9 thoughts on “A Message to Public Officials on Food Safety

  1. Reblogged this on Girl Gone Farming and commented:
    I try to steer clear of controversial topics here on the blog. My position on GMOs and conventional agriculture are apparent, but I don’t like to harp on them. That isn’t why I started this blog. Even so, some issues deserve attention and the Food Safety Modernization Act is one of those. I don’t feel comfortable enough in my own knowledge to do a full post so please check out this post from Brian and PASA over at Write to Farm.

    • Thanks Becca! We’re just trying to keep it as easy as possible for folks like you to get started in the business. Goodness knows we’re going to need lots of new farmers to help produce good food in the future!

    • Well Brian I sent in the comments. Thanks again for all your efforts. Unfortunately I typed 5 pages and it would only take 5000 characters at a time, so I had to cut and paste it into smaller batches and then do both the produce rule and the preventative control separate, but it is in there now. Lord helps us!

      • Thanks Keith. I’m really glad you got your comments in, even if it was a little cumbersome in the end. There is actually an option to upload a file of any size as the substance of your comments. For instance, my comments were about 50,000 characters, and loaded without a problem in both places. If you want to do it again that way, it only takes about 2 minutes per docket (Produce and Preventive Controls), and there’s no problem filing multiple times. But that’s up to you . . . I’m sure your comments are fine as is. B.

  2. Food borne illness costs our economy a staggering sum. $77B
    http://www.foodsafetynews.com/2012/01/foodborne-illness-costs-77-billion-annually-study-finds/#.UoDtevmsiM4
    So while “only” 5K deaths are reported, that’s hardly the whole picture and it is woefully misrepresenting the scope of the issue. Traffic accidents cost the country $300B http://newsroom.aaa.com/2011/11/aaa-study-finds-costs-associated-with-traffic-crashes-are-more-than-three-times-greater-than-congestion-costs/ almost for times the cost, but, on a per incident basis, a FAR lower number. Ergo, addressing FBI is even MORE costly to America on a per incident basis.
    As far as regulations, the government doesn’t by and large regulate risks in any sphere. They regulate hazards. The market regulates risk. As it is in food as well. FSMA is merely an update to the hazards regulations. And hazards are independent of the number of items produced, no matter what the item is.

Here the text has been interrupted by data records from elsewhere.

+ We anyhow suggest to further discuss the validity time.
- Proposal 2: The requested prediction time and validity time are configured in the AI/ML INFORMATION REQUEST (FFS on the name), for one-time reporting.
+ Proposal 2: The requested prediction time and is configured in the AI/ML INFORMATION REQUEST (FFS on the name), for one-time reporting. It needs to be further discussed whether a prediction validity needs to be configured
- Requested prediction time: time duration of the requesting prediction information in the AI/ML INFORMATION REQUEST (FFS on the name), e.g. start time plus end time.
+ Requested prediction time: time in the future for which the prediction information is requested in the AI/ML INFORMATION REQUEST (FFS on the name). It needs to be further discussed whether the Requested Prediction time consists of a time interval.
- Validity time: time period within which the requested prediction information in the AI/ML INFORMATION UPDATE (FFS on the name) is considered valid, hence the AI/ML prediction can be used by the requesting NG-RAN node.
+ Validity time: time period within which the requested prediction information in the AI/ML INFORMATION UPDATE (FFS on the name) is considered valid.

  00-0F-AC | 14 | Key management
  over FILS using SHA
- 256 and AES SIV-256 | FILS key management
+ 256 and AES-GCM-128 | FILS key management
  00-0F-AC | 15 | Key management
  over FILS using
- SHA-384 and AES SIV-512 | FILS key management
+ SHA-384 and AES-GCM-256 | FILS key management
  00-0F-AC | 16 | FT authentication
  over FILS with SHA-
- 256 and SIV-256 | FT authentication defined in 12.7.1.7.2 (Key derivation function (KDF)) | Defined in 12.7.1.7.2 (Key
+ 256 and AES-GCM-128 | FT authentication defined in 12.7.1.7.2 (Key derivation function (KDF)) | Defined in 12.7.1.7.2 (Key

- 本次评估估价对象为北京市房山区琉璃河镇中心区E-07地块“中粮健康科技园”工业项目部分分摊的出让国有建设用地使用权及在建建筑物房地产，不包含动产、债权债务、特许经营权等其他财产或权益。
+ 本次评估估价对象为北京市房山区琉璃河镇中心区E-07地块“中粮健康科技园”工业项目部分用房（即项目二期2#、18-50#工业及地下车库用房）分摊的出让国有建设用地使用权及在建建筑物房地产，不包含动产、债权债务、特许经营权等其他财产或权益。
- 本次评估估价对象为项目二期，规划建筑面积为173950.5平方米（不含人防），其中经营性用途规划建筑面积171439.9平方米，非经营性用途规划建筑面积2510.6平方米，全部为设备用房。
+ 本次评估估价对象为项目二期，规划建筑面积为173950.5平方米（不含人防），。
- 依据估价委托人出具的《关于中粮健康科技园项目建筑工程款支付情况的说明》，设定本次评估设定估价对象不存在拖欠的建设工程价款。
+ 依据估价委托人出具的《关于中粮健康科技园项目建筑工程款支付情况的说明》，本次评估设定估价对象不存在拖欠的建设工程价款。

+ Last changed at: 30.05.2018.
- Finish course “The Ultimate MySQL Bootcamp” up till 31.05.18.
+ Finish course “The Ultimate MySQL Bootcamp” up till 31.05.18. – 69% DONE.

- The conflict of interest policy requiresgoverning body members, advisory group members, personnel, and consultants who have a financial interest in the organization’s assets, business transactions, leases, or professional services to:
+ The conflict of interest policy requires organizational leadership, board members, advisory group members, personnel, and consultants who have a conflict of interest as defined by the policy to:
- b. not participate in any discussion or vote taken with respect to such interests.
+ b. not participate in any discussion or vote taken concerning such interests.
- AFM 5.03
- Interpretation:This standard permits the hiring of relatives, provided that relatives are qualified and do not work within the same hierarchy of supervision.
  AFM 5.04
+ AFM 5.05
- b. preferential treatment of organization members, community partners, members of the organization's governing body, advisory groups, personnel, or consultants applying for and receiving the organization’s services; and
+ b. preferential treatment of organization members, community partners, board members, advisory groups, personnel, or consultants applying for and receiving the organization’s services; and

The market, through 3rd party certifications is addressing the risks AND the hazards. So, really, if operations want to grow, FSMA or no, they are going to need written food safety plans that address the hazards of their operations.

    • What we need is more and better science that doesn’t keep moving around to suit the political winds. Just as FSMA was passing Congress in late 2010, the FDA revised downward its estimates of deaths per year from food-borne pathogens to 3,000 (retroactively), and since then has put out more diffuse statements making it look like the real number is something just under 1,500. And so far as I know, none of these numbers have been adjusted in any way for corollary problems with aging or weakened immune systems. Meanwhile, no one really disputes the vastly larger number of deaths in the country due to poor diets, including lack of available fresh fruits and vegetables in both urban and many rural communities. One could easily argue that our eye has been on the wrong ball all along.